Explosions scare quiet KS town

BY SUSAN KIM | Hutchinson, KS | January 19, 2001

Dangerous geysers of natural gas are plaguing a town never before struck by disaster. The geysers, shooting 30 feet into the air, erupted across the city's east end on Wednesday, sparking explosions that have killed one man and forced hundreds to evacuate.

The geysers are apparently the result of natural gas leaks in underground storage tanks, according to reports from the Adjutant General's Department. The Kansas Division of Emergency Management signed a state disaster declaration for the town Thursday.

Eight natural gas geysers were still active in the city on Friday and fires are ongoing. A blast downtown on Wednesday destroyed two businesses.

Fire fighters, police, gas crews and the National Guard are working together to rope off risky areas and try to locate the source of the leak. Meanwhile, more than 100 residents will likely remain evacuated for a third night Friday night. The American Red Cross has set up a shelter in a 4-H building at the Kansas state fairgrounds, where 80 people stayed Thursday night. The shelter has a capacity of 600.

The Salvation Army has been feeding the emergency teams, said Major Judith McCarty. "We could use hot dishes," she said.

The Rev. Kurt Kennedy, a Hutchinson native, said that people feel insecure in their homes. "I responded to an elderly church member who is a shut-in, and I visited her and just listened and tried to reassure her," he said.

"This is a town that's never seen disaster. We have an amazing water control system, and tornadoes don't come down through the valley," said Kennedy, who is a pastor at Riverside Baptist Church.

"But all of a sudden people with no problem don't feel secure in their homes."

Kennedy was one of many parents who were reunited with their children after schools had been evacuated. "When I picked up my 6-year-old son, he hugged me - not a normal thing for him," he said.

Kennedy said he knew John Hahn, the man who died. "He was a Mr. 'fix-it.' He could fix anything that was broken."

Ray Hemman, public information officer for Reno County emergency management, said he was concerned about children's fears. "This is scary because it's an unseen thing under the ground that suddenly happens. It's rough. There was no warning."

Hemman added that emergency officials can't give people a time frame for when they'll be able to return home. "We're dealing with a volatile chemical."

Some people have been allowed to return home with escorts to retrieve medicines. "There are people with special needs who have gone to the shelter at the 4-H center, some people who are blind, and one person who just had surgery."
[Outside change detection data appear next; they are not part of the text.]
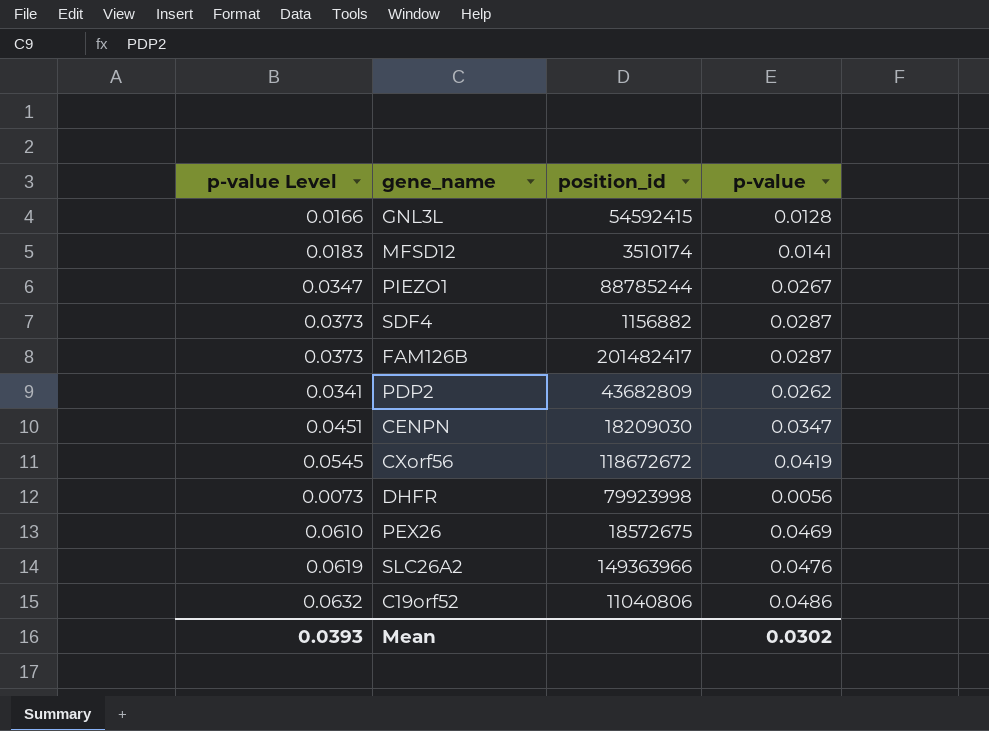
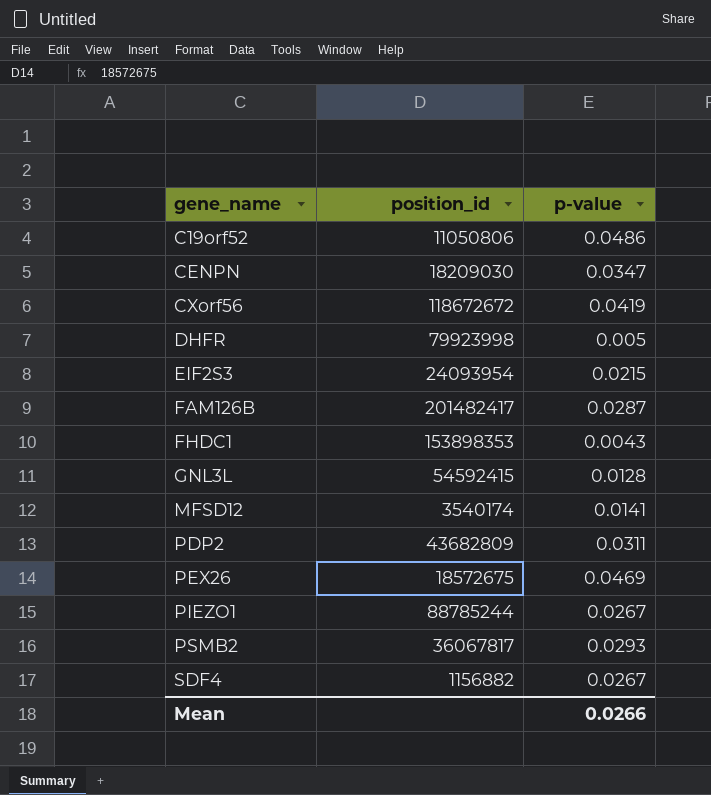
row order: none -> gene_name ascending
column p-value Level | formula: [p-value] * 1.3 -> none
row SLC26A2: 0.0619 | 149363966 | 0.0476 -> none
C19orf52 | position_id: 11040806 -> 11050806
DHFR | p-value: 0.0056 -> 0.005
row EIF2S3: none -> 24093954 | 0.0215
row FHDC1: none -> 153898353 | 0.0043
MFSD12 | position_id: 3510174 -> 3540174
PDP2 | p-value: 0.0262 -> 0.0311
row PSMB2: none -> 36067817 | 0.0293
SDF4 | p-value: 0.0287 -> 0.0267
Mean | p-value: 0.0302 -> 0.0266

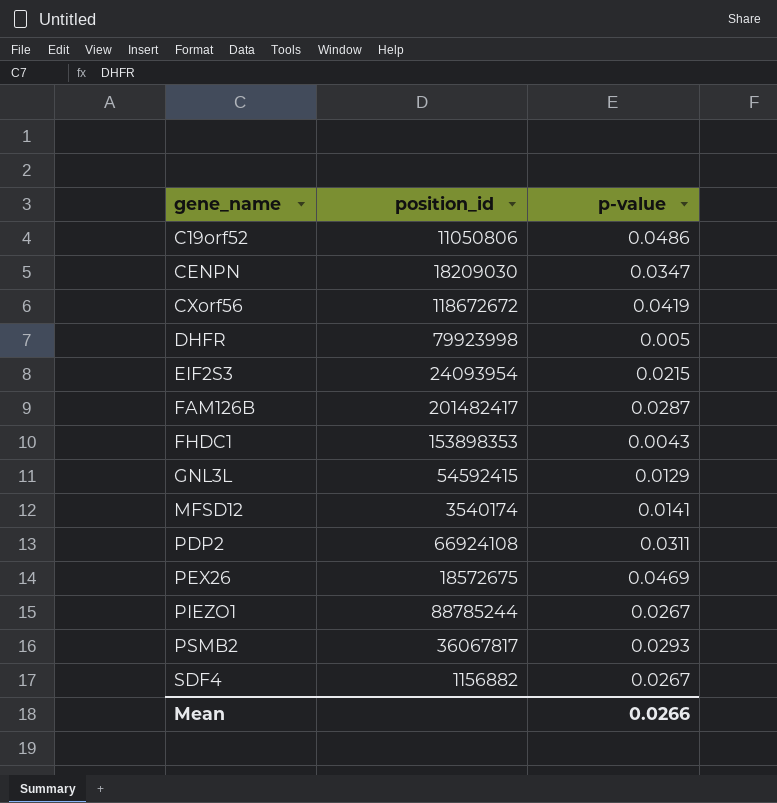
GNL3L | p-value: 0.0128 -> 0.0129
PDP2 | position_id: 43682809 -> 66924108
Still, Hemman added, "we're much more hopeful today" because the number of shooting natural gas geysers was reduced from around 17 to eight. "I feel we're close to identifying the source of the leak."

The Rev. David Tappe, pastor at the Eastwood Church of Christ, was visiting the shelter to voluntarily offer pastoral care to evacuees. Tappe was also taking coffee to fire fighters.

The Rev. Willard Stafford, who is the police, sheriff, and fire chaplain for the county, said that he was glad the state offered extra emergency workers. "Another couple of days with police and fire fighters working 20 hour shifts would have gotten to them," he said.

Temperatures in Kansas are hovering at about 16 degrees with a wind chill of 5 degrees.

Thirty Kansas Army National Guard soldiers and 15 humvees have been mobilized. The Guard has been assisting with evacuations, manning barricades, and aiding law enforcement officers with roving security patrols.

Joy Moser, public information officer for the Kansas Division of Emergency Management, said that emergency crews are trying to cut down the size of the evacuated area which stretches for more than a seven block area.

"It's a bizarre one. If we're able to pump off the gas, residents could go home, then the National Guard can go home, and the law enforcement could go home," she said.

Kansas Lt. Gov. Gary Sherrer toured the site of the explosions and visited the Reno County emergency operations center.

The Kansas Department of Health and Environment (KDHE) is evaluating potential environmental impacts that may be associated with the explosions and fires. One focus of this evaluation is the possibility of groundwater contamination that may result from possible underground migration of natural gas.

KDHE said the department has not received any indications of dangerous levels of airborne pollutants but the department is recommending that people avoid inhaling natural gas vapors. KDHE has no confirmation that this particular supply of gas could be detected by smell.

Some officials speculated that the gas could be coming from a storage cavern in Yaggy, seven miles away. The facility has registered a 100-pound drop in pressure. The gas could conceivably move along city water lines, then rise up through 300-foot brine wells dug to mine salt. Those wells, dug decades ago, are unmapped.

Hutchinson is located about 60 miles northwest of Wichita.

"This isn't over yet," said Kennedy.

The incident is one of several natural gas-related fires or explosions that have drawn attention to the hazards of the popular energy source. While natural gas has been the cause of many explosions in homes, especially with leaky gas stoves, pipeline explosions have recently gained the most national attention.